DATA TO PROCESS

________________________________________

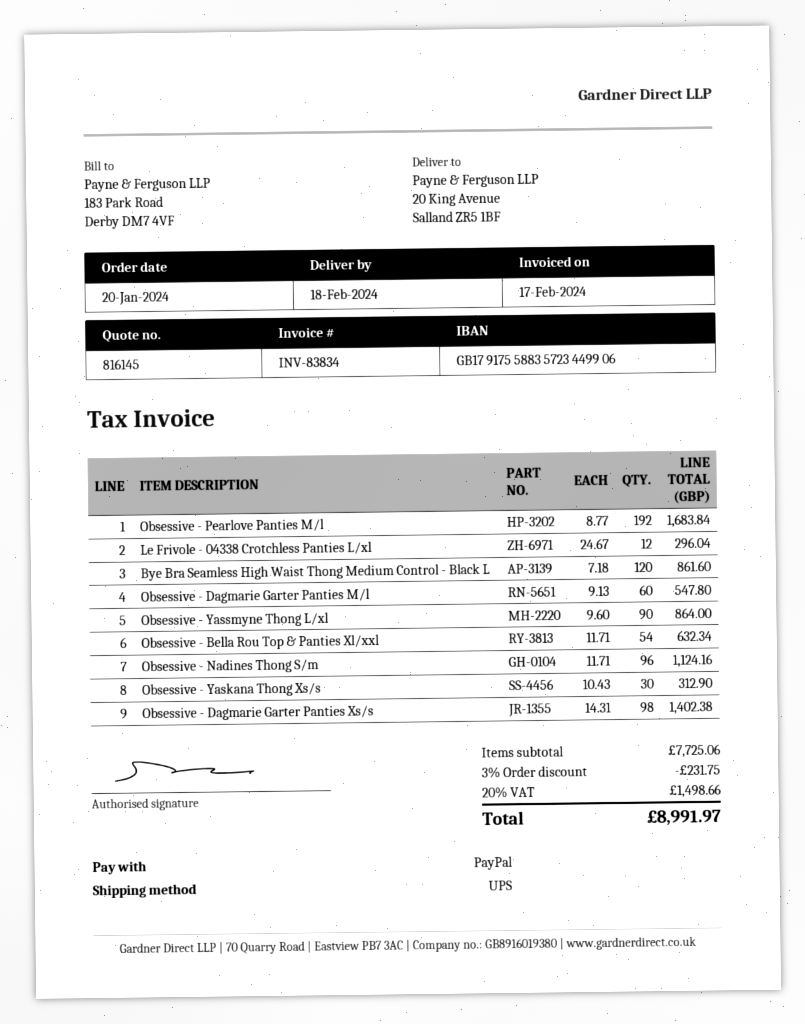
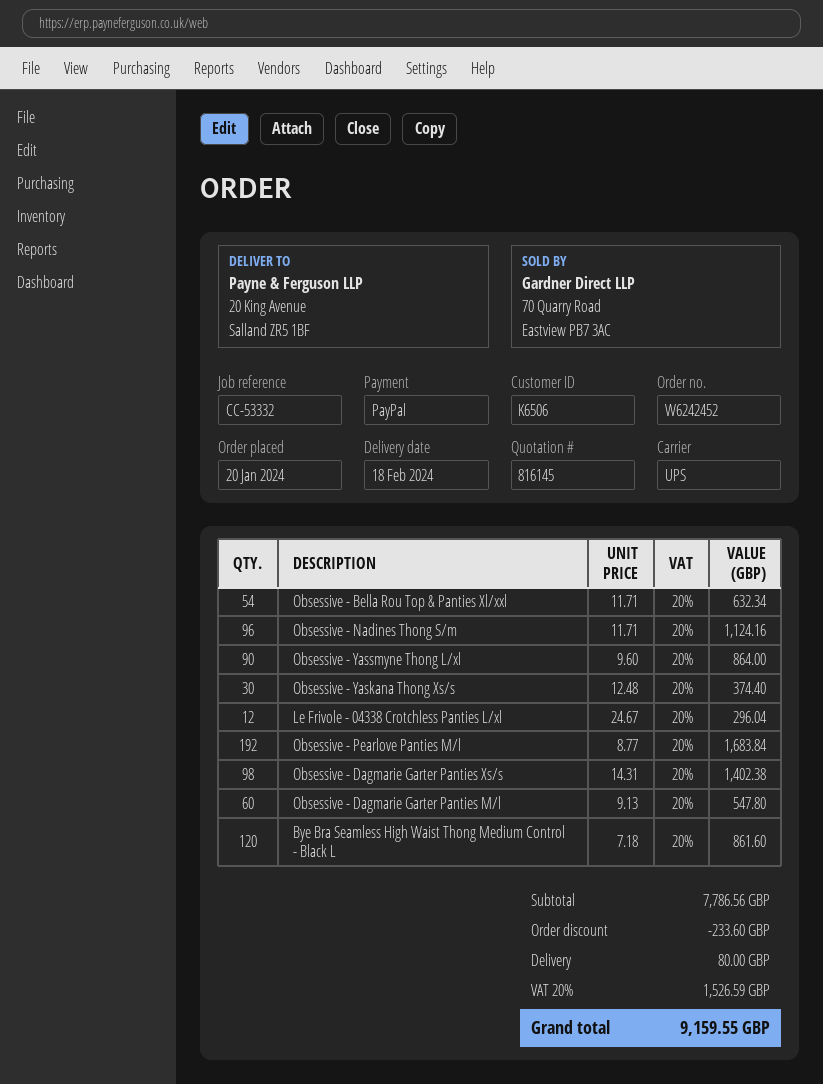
Obsessive - Yaskana Thong Xs/s: 30 x 10.43 = 312.90 -> 30 x 12.48 = 374.40
subtotal: 7725.06 -> 7786.56
discount: 231.75 -> 233.60
shipping: none -> 80.00
tax: 20% = 1498.66 -> 20% = 1526.59
total: 8991.97 -> 9159.55

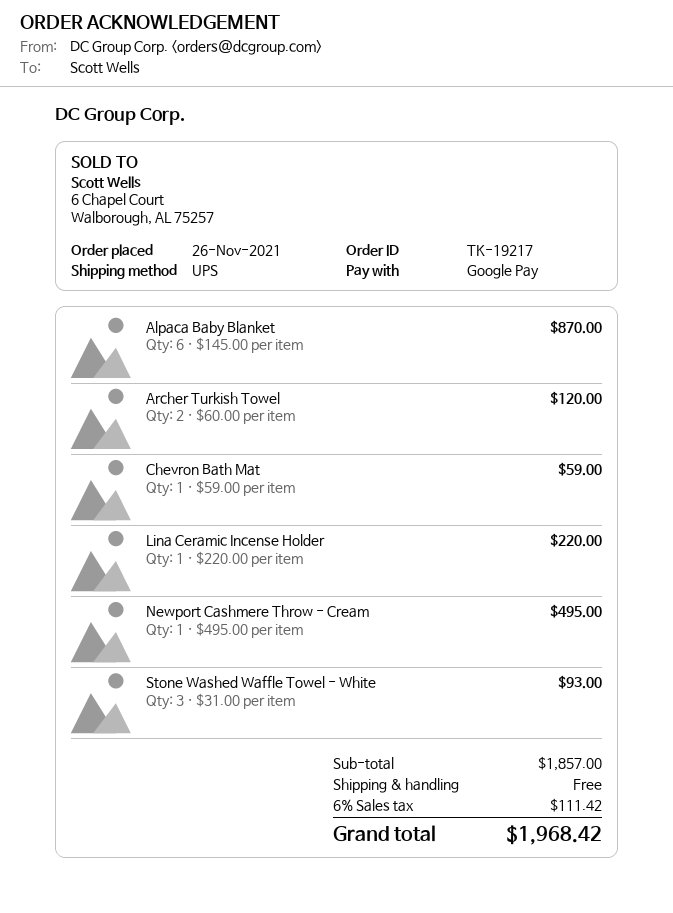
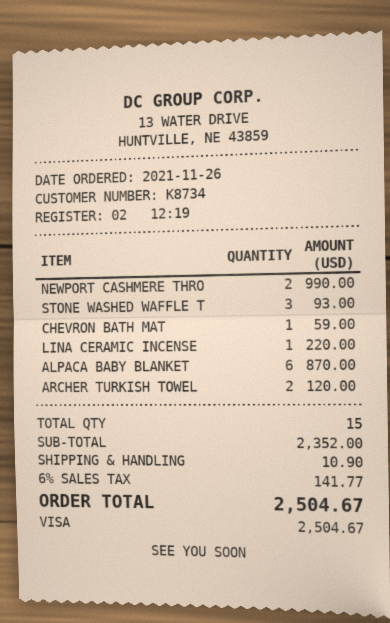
payment method: Google Pay -> Visa
Newport Cashmere Throw - Cream: 1 for 495.00 -> 2 for 990.00
subtotal: 1857.00 -> 2352.00
shipping: 0.00 -> 10.90
tax: 6% = 111.42 -> 6% = 141.77
total: 1968.42 -> 2504.67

________________________________________

Output the material word for word. Pictures do not go in.

ANSWER SPACE
Obsessive - Yaskana Thong Xs/s: 30 x 10.43 = 312.90 -> 30 x 12.48 = 374.40
subtotal: 7725.06 -> 7786.56
discount: 231.75 -> 233.60
shipping: none -> 80.00
tax: 20% = 1498.66 -> 20% = 1526.59
total: 8991.97 -> 9159.55

payment method: Google Pay -> Visa
Newport Cashmere Throw - Cream: 1 for 495.00 -> 2 for 990.00
subtotal: 1857.00 -> 2352.00
shipping: 0.00 -> 10.90
tax: 6% = 111.42 -> 6% = 141.77
total: 1968.42 -> 2504.67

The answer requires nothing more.